Но Костя услышал бабушкины сплетни. Гостя у неё, он застал, как она жаловалась соседке:
— Костя — не наш. Эта вертихвостка нагуляла его, а Артём слепой!
Костя, тогда тринадцатилетний, вернулся домой и заявил, что больше к ней не поедет. Артём вызвал мать.
— Ты спятила? — крикнул он. — Говорить такое про моего сына? Оба — мои, и мне плевать на твои домыслы! Не нравится — общайся с Аней, у неё дочь, вот и мучай их!
Галина Петровна притихла, но ненадолго. После её дня рождения, куда Артём съездил с подарком, она снова взялась за старое.
Моя мама, Лидия, всегда учила терпению:
— Она — мать Артёма. Не отвечай злом, будь выше. Иначе поссоришься с мужем.
— Мам, я стараюсь, — жаловалась я. — Когда она у нас жила из-за ремонта, я чуть не свихнулась. Учила меня борщ варить, полы перемывала, постели перестилала!
— Это её беда, — улыбалась мама. — Ты — хорошая мать и жена. Гордись этим.
Я любила маму за мудрость, но свекровь ненавидела. Её слова о втором ребёнке до сих пор жгли. Узнав о моей второй беременности, она скривилась:
— Зачем вам ещё один? Ваню не воспитали, а тут новый! Дети — не игрушки, их растить надо!
— Мама, — поморщился Артём, — хватит. Мы рады.
Она никогда не следила за языком, обижая всех — меня, детей, даже Аню, свою дочь. Аня, тихая и робкая, выросла под её гнётом, боясь каждого окрика. Галина Петровна винила её за всё, даже за развод.
— Зря я тебя родила, — бросала она Ане. — Думала, спасу семью, а ты только хуже сделала!

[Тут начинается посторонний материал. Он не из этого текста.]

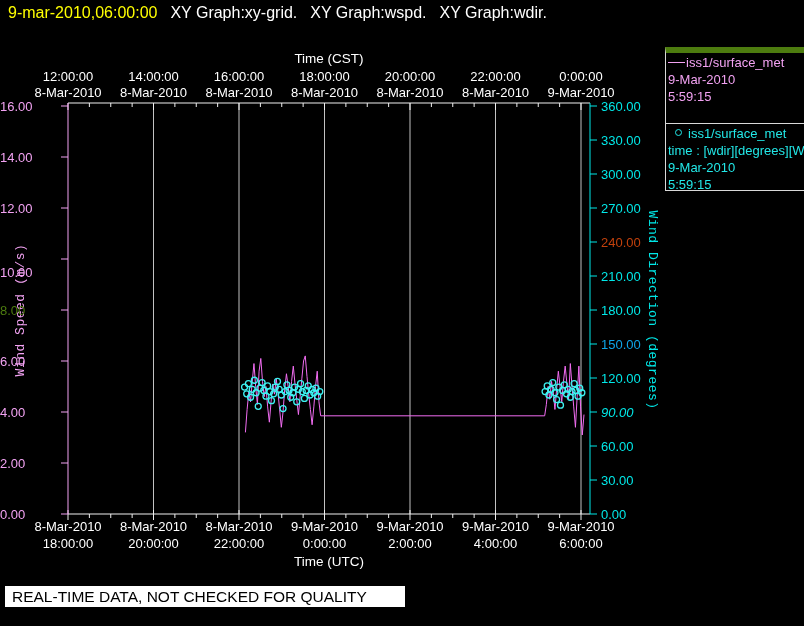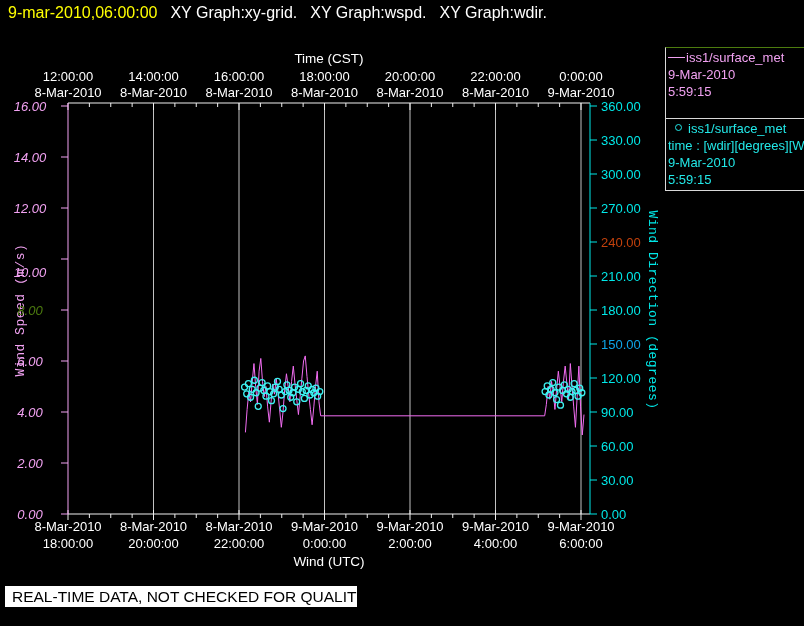--- a/index.html
+++ b/index.html
@@ -18,7 +18,7 @@
   .rot-right{transform:translate(-50%,-50%) rotate(90deg);}
   .plot-svg{position:absolute;left:0;top:0;}
   .legend{position:absolute;left:665px;top:47px;width:139px;height:144px;
-          border-top:1px solid #4d7c0f;border-left:1px solid #d9d9d9;border-bottom:1px solid #d9d9d9;
+          border-top:6px solid #4d7c0f;border-left:1px solid #d9d9d9;border-bottom:1px solid #d9d9d9;
           box-sizing:border-box;overflow:hidden;font-size:13px;line-height:17px;white-space:nowrap;}
   .leg-entry{height:71px;padding:1px 0 0 2px;overflow:hidden;}
   .leg-entry.first{border-bottom:1px solid #d9d9d9;box-sizing:border-box;height:71px;}

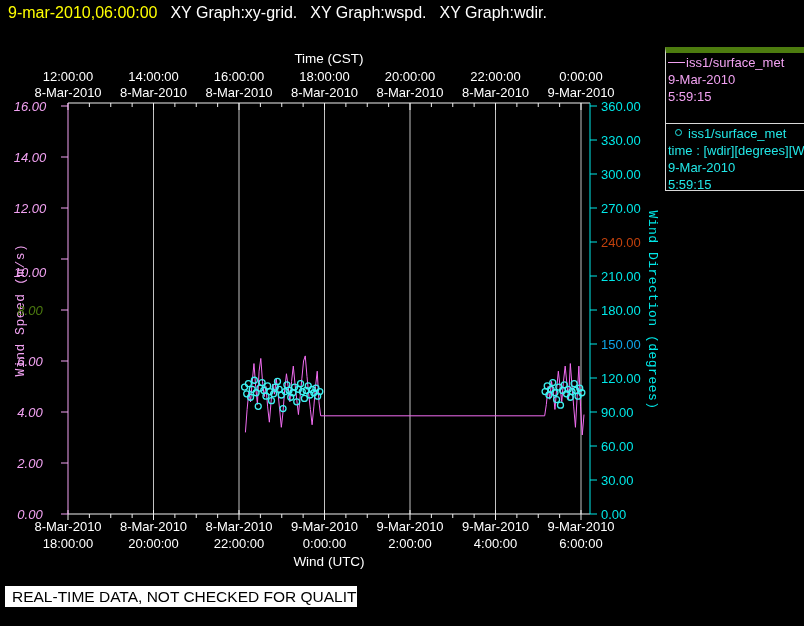--- a/index.html
+++ b/index.html
@@ -11,7 +11,7 @@
   .axis-title{position:absolute;color:#fff;font-size:13.5px;white-space:nowrap;transform:translateX(-50%);}
   .tick-lbl{position:absolute;font-size:13px;white-space:nowrap;}
   .x-lbl{transform:translateX(-50%);color:#fff;}
-  .yl-lbl{width:60px;text-align:center;font-style:italic;}
+  .yl-lbl{width:60px;text-align:left;}
   .rot-lbl{position:absolute;white-space:nowrap;font-family:"Liberation Mono","DejaVu Sans Mono",monospace;
            font-size:13px;letter-spacing:0.5px;}
   .rot-left{transform:translate(-50%,-50%) rotate(-90deg);}

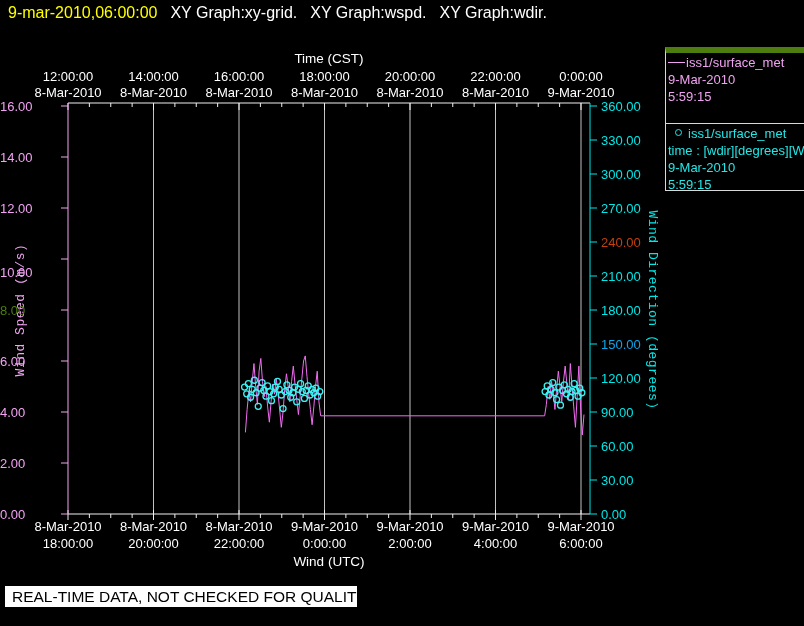--- a/index.html
+++ b/index.html
@@ -245,7 +245,7 @@
       <div class="tick-lbl " style="left: 601px; top: 303px; color: rgb(0, 232, 232);">180.00</div>
       <div class="tick-lbl " style="left: 601px; top: 337px; color: #0ea5e9;">150.00</div>
       <div class="tick-lbl " style="left: 601px; top: 371px; color: rgb(0, 232, 232);">120.00</div>
-      <div class="tick-lbl " style="left: 601px; top: 405px; color: rgb(0, 232, 232);">90.00</div>
+      <div class="tick-lbl " style="left: 601px; top: 405px; color: rgb(0, 232, 232); font-style: italic;">90.00</div>
       <div class="tick-lbl " style="left: 601px; top: 439px; color: rgb(0, 232, 232);">60.00</div>
       <div class="tick-lbl " style="left: 601px; top: 473px; color: rgb(0, 232, 232);">30.00</div>
       <div class="tick-lbl " style="left: 601px; top: 507px; color: rgb(0, 232, 232);">0.00</div>

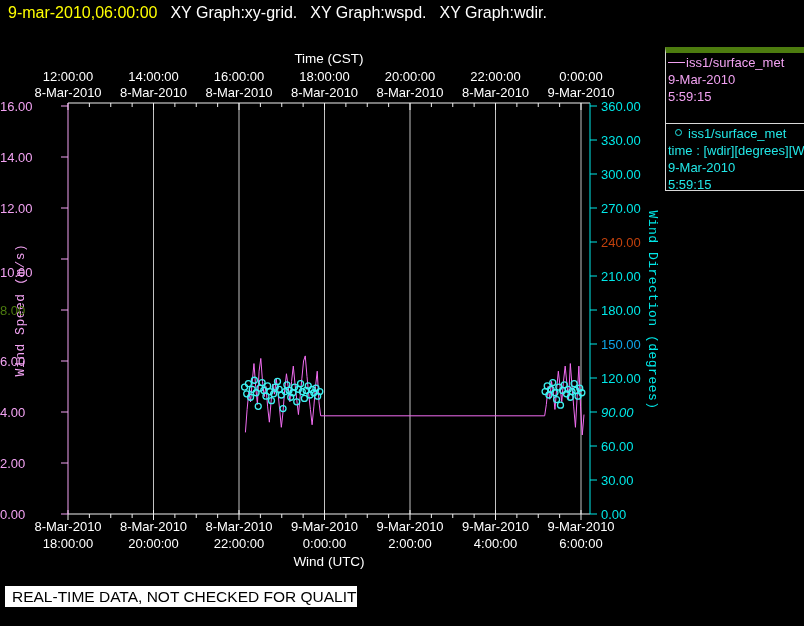--- a/index.html
+++ b/index.html
@@ -38,7 +38,7 @@
   </div>
 
   <div class="axis-title" style="left:329px;top:51px;">Time (CST)</div>
-  <div class="axis-title" style="left:329px;top:554px;">Wind (UTC)</div>
+  <div class="axis-title" style="left:329px;top:554px;">Time (UTC)</div>
   <div class="rot-lbl rot-left" style="left:20px;top:310px;color:#f2a2f2;">Wind Speed (m/s)</div>
   <div class="rot-lbl rot-right" style="left:652px;top:310px;color:#00e8e8;">Wind Direction (degrees)</div>
 

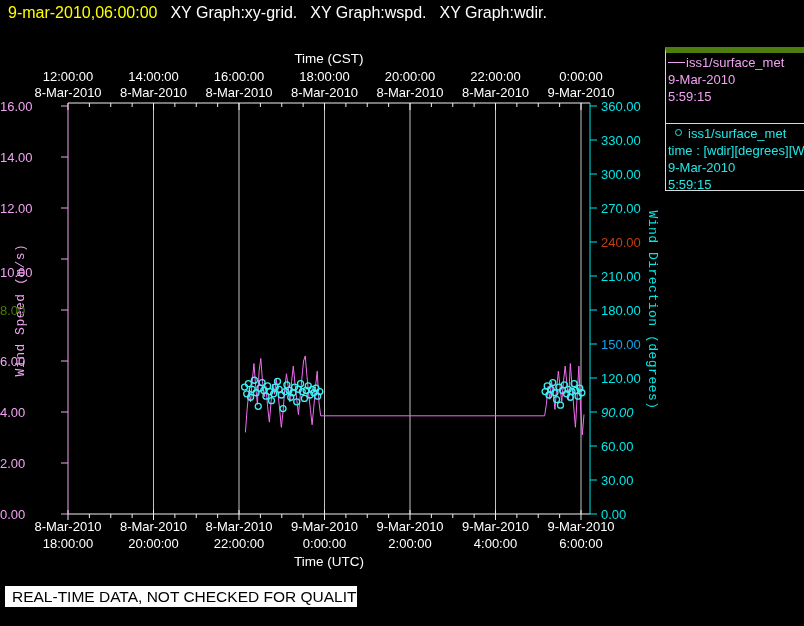--- a/index.html
+++ b/index.html
@@ -25,7 +25,7 @@
   .lm-line{display:inline-block;width:17px;height:0;border-top:1px solid #f2a2f2;vertical-align:4px;margin-right:1px;}
   .lm-circle{display:inline-block;width:5px;height:5px;border:1px solid #22e8e8;border-radius:50%;
              vertical-align:2px;margin:0 6px 0 7px;}
-  .status{position:absolute;left:5px;top:586px;width:352px;height:21px;background:#fff;color:#000;
+  .status{position:absolute;left:5px;top:586px;width:400px;height:21px;background:#fff;color:#000;
           font-size:15.5px;line-height:21px;padding-left:7px;box-sizing:border-box;white-space:nowrap;}
 </style>
 </head>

Артём защищал сестру, но не всегда справлялся. В восемнадцать он ушёл из дома, отслужил в армии, выучился на электрика и с другом открыл фирму по ремонту техники. Бизнес рос, Сергей Иванович помогал, гордясь сыном. Галина Петровна же только критиковала:
— Чего хвалить? Ты не для меня стараешься!

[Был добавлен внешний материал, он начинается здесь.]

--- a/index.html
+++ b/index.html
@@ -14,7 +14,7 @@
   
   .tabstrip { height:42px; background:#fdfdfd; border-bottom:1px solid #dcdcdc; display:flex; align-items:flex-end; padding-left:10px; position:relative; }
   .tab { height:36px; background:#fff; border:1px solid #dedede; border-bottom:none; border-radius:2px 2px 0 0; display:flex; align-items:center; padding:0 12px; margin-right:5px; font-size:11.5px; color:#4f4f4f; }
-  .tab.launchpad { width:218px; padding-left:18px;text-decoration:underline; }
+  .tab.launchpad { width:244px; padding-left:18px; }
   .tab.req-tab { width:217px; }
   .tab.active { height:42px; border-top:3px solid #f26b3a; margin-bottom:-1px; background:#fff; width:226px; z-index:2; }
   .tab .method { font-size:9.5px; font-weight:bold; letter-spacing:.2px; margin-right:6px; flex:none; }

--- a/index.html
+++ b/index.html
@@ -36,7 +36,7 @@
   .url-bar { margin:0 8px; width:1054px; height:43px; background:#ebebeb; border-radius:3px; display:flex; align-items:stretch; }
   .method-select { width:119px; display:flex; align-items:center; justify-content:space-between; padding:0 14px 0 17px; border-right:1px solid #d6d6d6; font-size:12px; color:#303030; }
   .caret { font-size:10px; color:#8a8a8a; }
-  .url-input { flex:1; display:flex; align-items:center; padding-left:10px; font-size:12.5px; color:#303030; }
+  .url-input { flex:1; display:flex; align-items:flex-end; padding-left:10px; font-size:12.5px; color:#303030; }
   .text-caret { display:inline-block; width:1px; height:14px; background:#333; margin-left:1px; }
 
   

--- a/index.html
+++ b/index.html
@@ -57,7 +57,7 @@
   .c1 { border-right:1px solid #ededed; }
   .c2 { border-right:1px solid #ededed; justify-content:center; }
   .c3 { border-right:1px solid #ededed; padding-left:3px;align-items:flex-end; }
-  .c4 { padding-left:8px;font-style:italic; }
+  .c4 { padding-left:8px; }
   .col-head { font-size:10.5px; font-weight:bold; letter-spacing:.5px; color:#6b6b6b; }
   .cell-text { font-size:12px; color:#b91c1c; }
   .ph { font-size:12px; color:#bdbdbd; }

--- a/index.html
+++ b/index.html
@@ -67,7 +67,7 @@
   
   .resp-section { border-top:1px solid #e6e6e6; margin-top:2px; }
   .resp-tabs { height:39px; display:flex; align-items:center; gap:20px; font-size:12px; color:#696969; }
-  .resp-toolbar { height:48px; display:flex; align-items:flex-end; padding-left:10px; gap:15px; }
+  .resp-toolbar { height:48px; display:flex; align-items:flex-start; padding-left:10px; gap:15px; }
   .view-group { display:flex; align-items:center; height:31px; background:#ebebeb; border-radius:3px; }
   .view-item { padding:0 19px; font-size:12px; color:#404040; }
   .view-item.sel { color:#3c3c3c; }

Вечером, после ухода свекрови, я позвонила Ане. Она жила в Тольятти с мужем и дочкой.
— Как ты, Ань? — спросила я. — Артём сказал, мама у тебя гостит.

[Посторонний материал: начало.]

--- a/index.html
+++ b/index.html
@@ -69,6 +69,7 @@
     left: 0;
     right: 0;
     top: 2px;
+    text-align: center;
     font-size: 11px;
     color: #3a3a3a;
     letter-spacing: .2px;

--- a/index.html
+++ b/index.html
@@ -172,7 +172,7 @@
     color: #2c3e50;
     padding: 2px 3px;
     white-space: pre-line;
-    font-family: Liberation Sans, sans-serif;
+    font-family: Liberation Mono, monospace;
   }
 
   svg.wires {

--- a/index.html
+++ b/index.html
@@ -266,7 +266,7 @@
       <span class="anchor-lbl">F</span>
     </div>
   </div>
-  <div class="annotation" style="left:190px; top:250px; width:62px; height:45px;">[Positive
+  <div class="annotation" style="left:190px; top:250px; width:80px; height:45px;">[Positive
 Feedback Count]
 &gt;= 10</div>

— Тяжело, — вздохнула она. — Кричит, что дочка избалованная, что я плохая мать. Хочу её отправить домой, но боюсь.
— Поговори с ней, — посоветовала я. — Артём смог. Ты тоже можешь.
— Не знаю, — прошептала Аня. — Она меня с детства давила. Но я попробую.
Я улыбнулась, надеясь, что Аня найдёт силы.
Через неделю мы с Артёмом поехали к Сергею и Марине. Их дом в пригороде Самары утопал в цветах. Марина, как всегда, накрыла стол, а Сергей играл с Ваней и Костей в футбол.
— Как Галина? — спросила Марина, наливая чай.
— Такая же, — вздохнул Артём. — Обиделась, не звонит.
— Она не изменится, — мягко сказала Марина. — Но вы — молодцы. Семья у вас крепкая.
Я благодарно кивнула. Марина всегда была для меня примером тёплой, но сильной женщины.
Вскоре Костя пришёл из школы расстроенный. Учительница рассказала, что его дразнят из-за бабушкиных слов о «нагулянном». Я обняла сына:
— Ты — наш, и мы тебя любим. Бабушка ошибается.
— Почему она такая? — спросил он.
— Не знаю, — честно ответила я. — Но мы — твоя семья, и это главное.
Я поговорила с учительницей, и та пообещала разобраться. Костя вскоре повеселел, но я поняла: свекровь нужно держать подальше.
Галина Петровна не появлялась три месяца. Артём звонил сестре, узнавая, что мать теперь тиранит Аню. Я жалела Аню, но радовалась тишине дома. Дети не скучали по бабушке, и я поняла, что они никогда не были к ней привязаны.
— Она сама виновата, — сказал Артём. — Я устал её оправдывать.
Соседи доносили, что Галина Петровна жалуется на меня, называя «нахлебницей». Но я не обижалась. Её одиночество — её наказание. Аня, возможно, тоже устанет терпеть. Я верила: мы с Артёмом и детьми построили то, чего она никогда не умела — семью, где царит любовь.
Прошёл год. Мы с Артёмом отмечали годовщину свадьбы в кафе у Волги. Ваня и Костя, подросшие, шутили за столом, а мама звонила, поздравляя. Галина Петровна переехала к сестре в деревню, и Артём, скрепя сердце, навещал её раз в месяц. Аня, вдохновлённая братом, ограничила общение с матерью, найдя покой. Я смотрела на своих мужчин и думала: мы справились. Любовь и терпение победили. А в кармане лежал подарок от Марины — голубая чашка, как символ мира в нашем доме.